October 1, 2007
•
•
Vol. 65•
No. 2Ask About Accountability / Report Cards, Test Gaps, and Item Types
Question: In our school, we plan to replace traditional letter grades with standards-based report cards and regular parent-teacher conferences that will sometimes be student led. What are your thoughts as we move in this direction?
—Jennifer Chaffman, Teacher's Assistant, Children's Community School, Davidson, North Carolina
Answer: I like the idea of having regular parent-teacher conferences, with some of them student led. But to get the most out of this approach, you folks will need to prepare all participating teachers, parents, and students. Everyone needs to learn how to make these conferences truly productive instead of just genial get-togethers. Set aside planning time to work through a set of guidelines regarding how these conferences ought to function and get those guidelines in the hands of all participants. Rick Stiggins is a strong proponent of student-involved grading conferences and has written often on how that process should work.
Because of your move toward standards-based report cards, your school should pay serious attention to how accurately teachers, parents, and students can determine students' status regarding specific content standards. For example, everyone needs to know how to apply the rubrics used to evaluate a student's mastery of those standards.
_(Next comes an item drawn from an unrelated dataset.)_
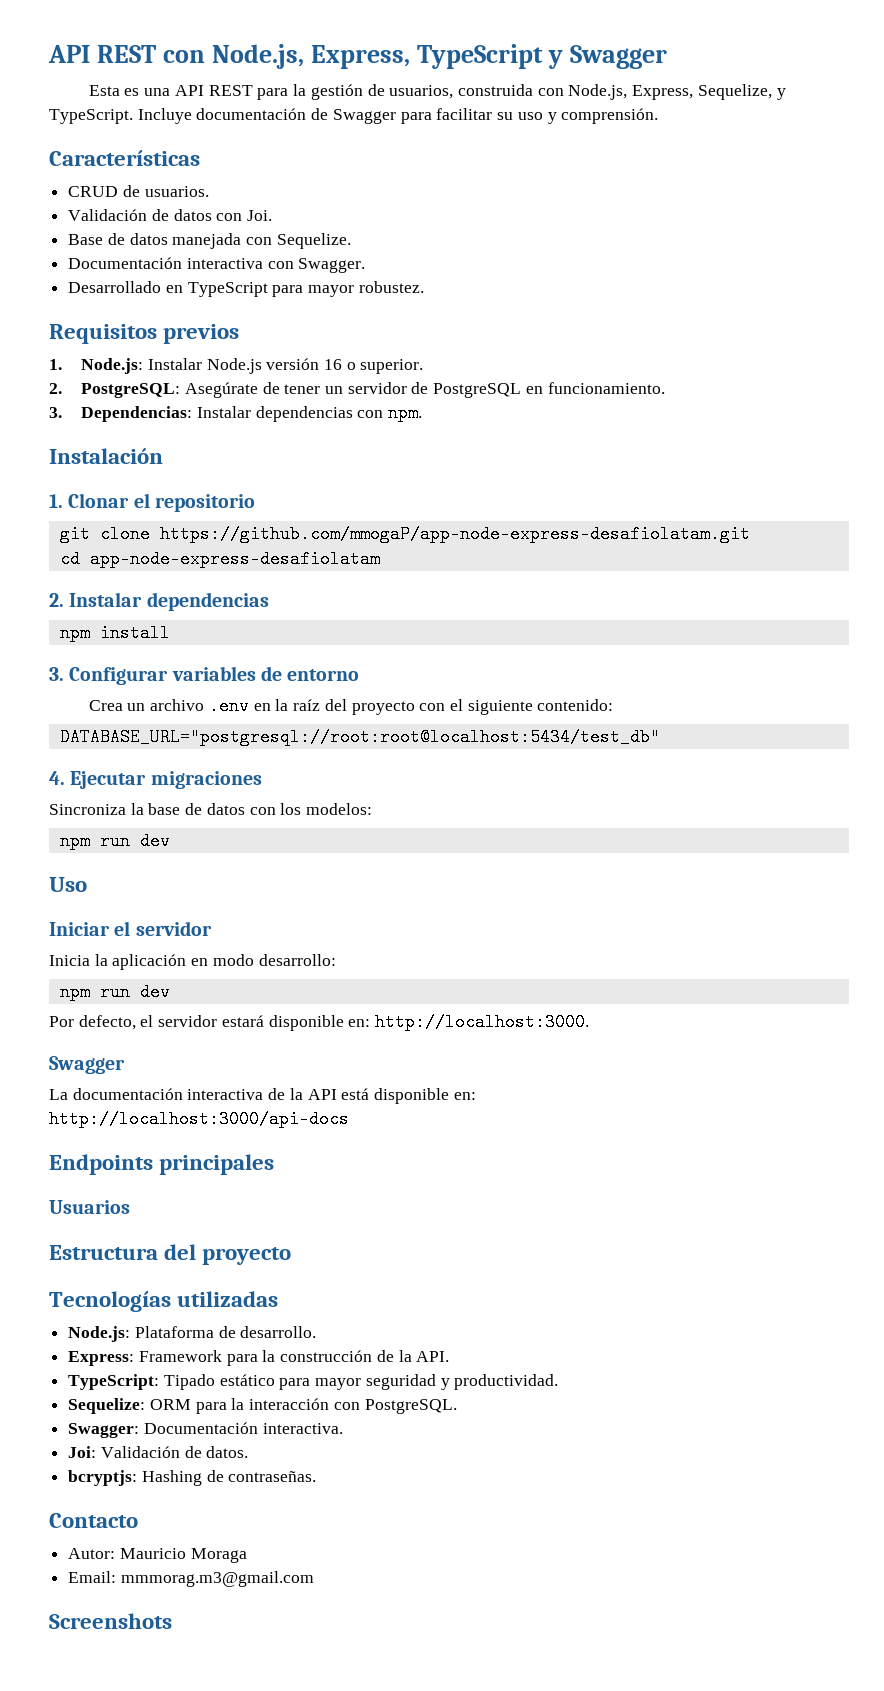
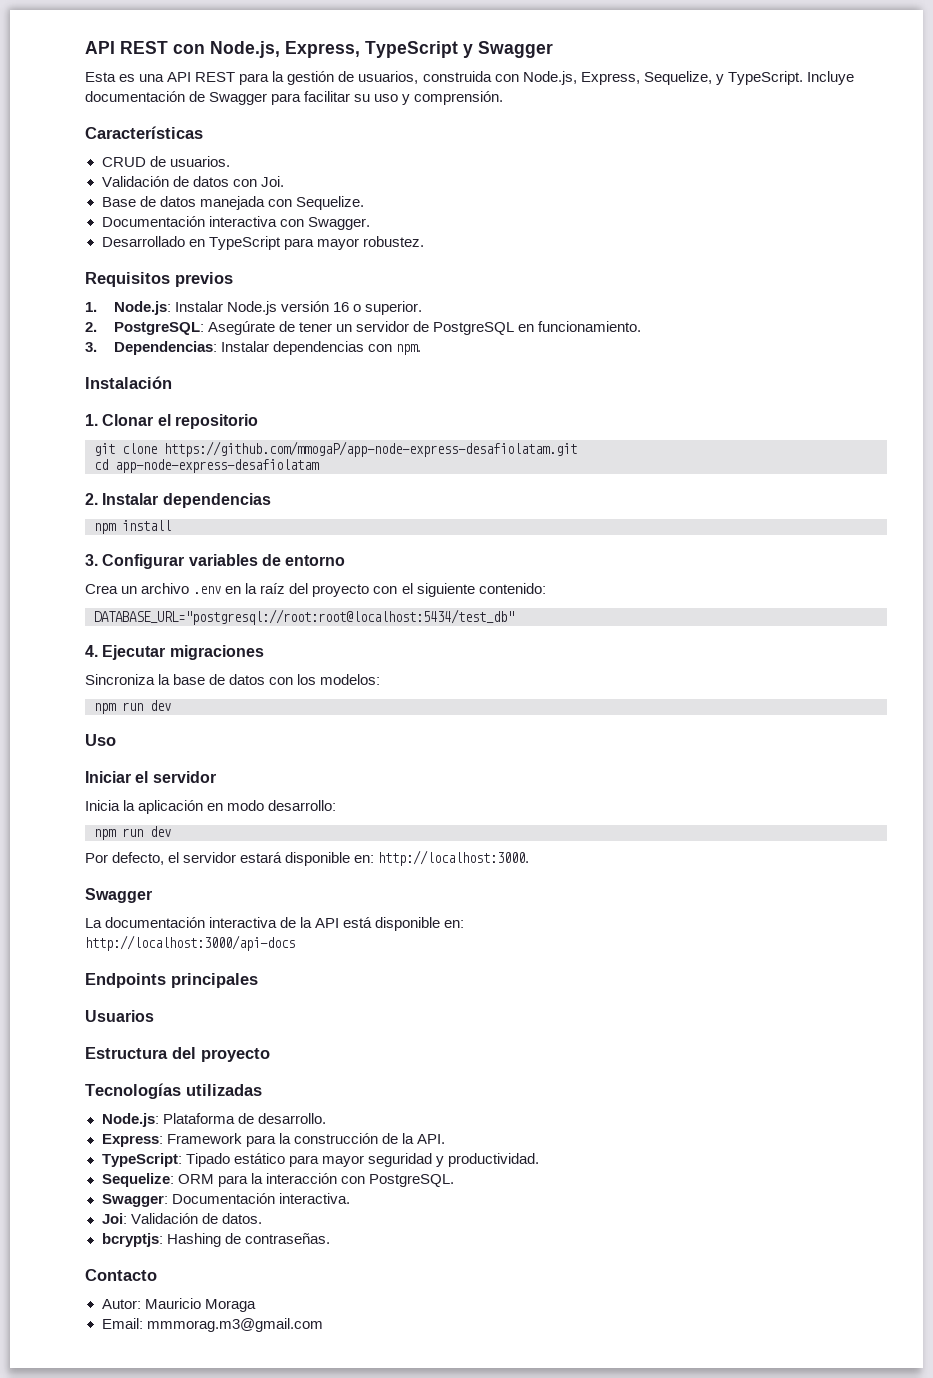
- Screenshots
But two caveats here. First, the quality of your standards-based report card initiative depends on the clarity and rigor of the reporting system you adopt. Standards-based reports that are less than clear will be less than useful. Second, if parents, students, and teachers are obliged to evaluate a student's progress with respect to an excessive number of content standards, such a report card approach is certain to stumble. Standards-based clarity is a good thing. Standards-based clarity about too many standards is a contradiction in terms. The upper-limit number of standards to include in such report cards should be based on what the participants can easily keep in the forefront of their minds—somewhere between 6 and 12 standards. I lean toward the lower end of that range.
Question: The students in our district must complete state-administered assessments in grades 3–8. We currently use teacher-made tests and textbook assessments to document student learning at lower grades. Are those good enough?
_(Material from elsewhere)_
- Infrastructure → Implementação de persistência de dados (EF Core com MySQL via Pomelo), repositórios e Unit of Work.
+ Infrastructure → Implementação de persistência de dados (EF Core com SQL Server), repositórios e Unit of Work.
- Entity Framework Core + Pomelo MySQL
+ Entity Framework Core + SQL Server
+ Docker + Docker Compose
—Kimberly Lisanby-Barber, Principal, Spring Valley, Illinois
Answer: The tests your teachers currently use may be just fine. Then again, they may not. I know it is difficult for many teachers to look at nicely printed, end-of-chapter tests in published textbooks and to suspect that those tests are flawed. Unfortunately, some of those tests may have been turned out by graduate students in need of pocket change. Of course, decent tests exist in textbooks, but your colleagues need to know which ones to use. The same holds true for teacher-made tests.
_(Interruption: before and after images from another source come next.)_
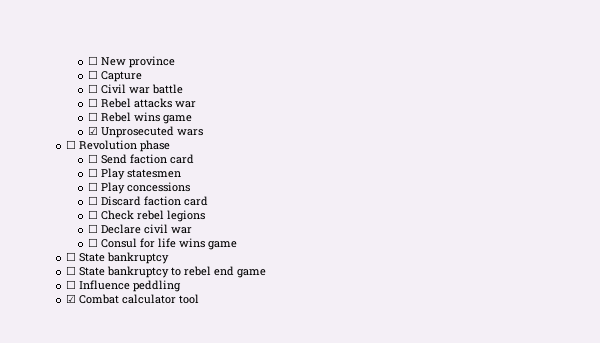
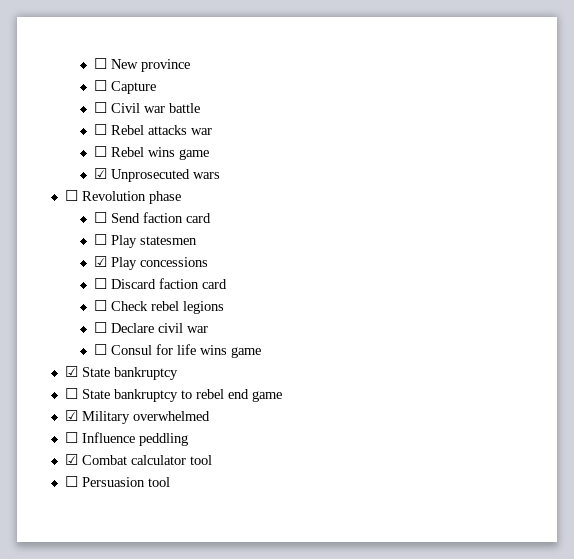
- ☐ Play concessions
+ ☑ Play concessions
  ☐ Consul for life wins game
- ☐ State bankruptcy
+ ☑ State bankruptcy
+ ☑ Military overwhelmed
+ ☐ Persuasion tool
Your best approach to ensuring effective assessments is to ladle out a lump or two of assessment literacy for those teachers, paying special attention to the testing of early-grade students. As a result, those teachers will not only be able to judge the worthiness of their own classroom tests but also collaboratively evaluate other teachers' tests. As is often the case when teachers tangle with tests, the solution to most problems is to enhance teachers' assessment literacy.
Question: What does research tell us about the reliability of measuring learning using only multiple-choice tests?
—Sharon Stockbauer, Teacher, Alternative Certification Program, Austin, Texas
Answer: Test reliability refers to the consistency with which we measure students. By using only one type of test item, such as all multiple-choice items, we usually end up with consistent measurement. What I think you're getting at with your question, Sharon, deals with the validity of the interpretations we make about students. We use tests to arrive at inferences about the unseen skills and knowledge that our students possess. If those inferences are valid, we can make more astute instructional decisions.
If we assess students using only one type of test item, almost all assessment authorities agree that we rarely get an accurate fix on a student's generalizedskills or knowledge. If a student is learning a high-level mathematical skill, we need to know that the student can use that skill in all kinds of settings, that he or she can correctly answer a wide variety of test items calling for the use of that skill. To reach a more valid interpretation about a student's true level of achievement, we need to employ a range of different types of items, such as selected-response and constructed-response items. Selected-response items call for students to select an answer from a set of presented options; multiple-choice items and true-false items fall in this group. Constructed-response items require students to respond by generating an answer; essay items and short-answer items fall in this group.
The official policy positions of almost all professional assessment groups, such as the American Educational Research Association and the National Council on Educational Measurement, assert that educators should never base an important instructional decision on the results of a single test. The same is true for types of test items. We need to rely not on multiple-choice tests but on measuring our students in multiple ways.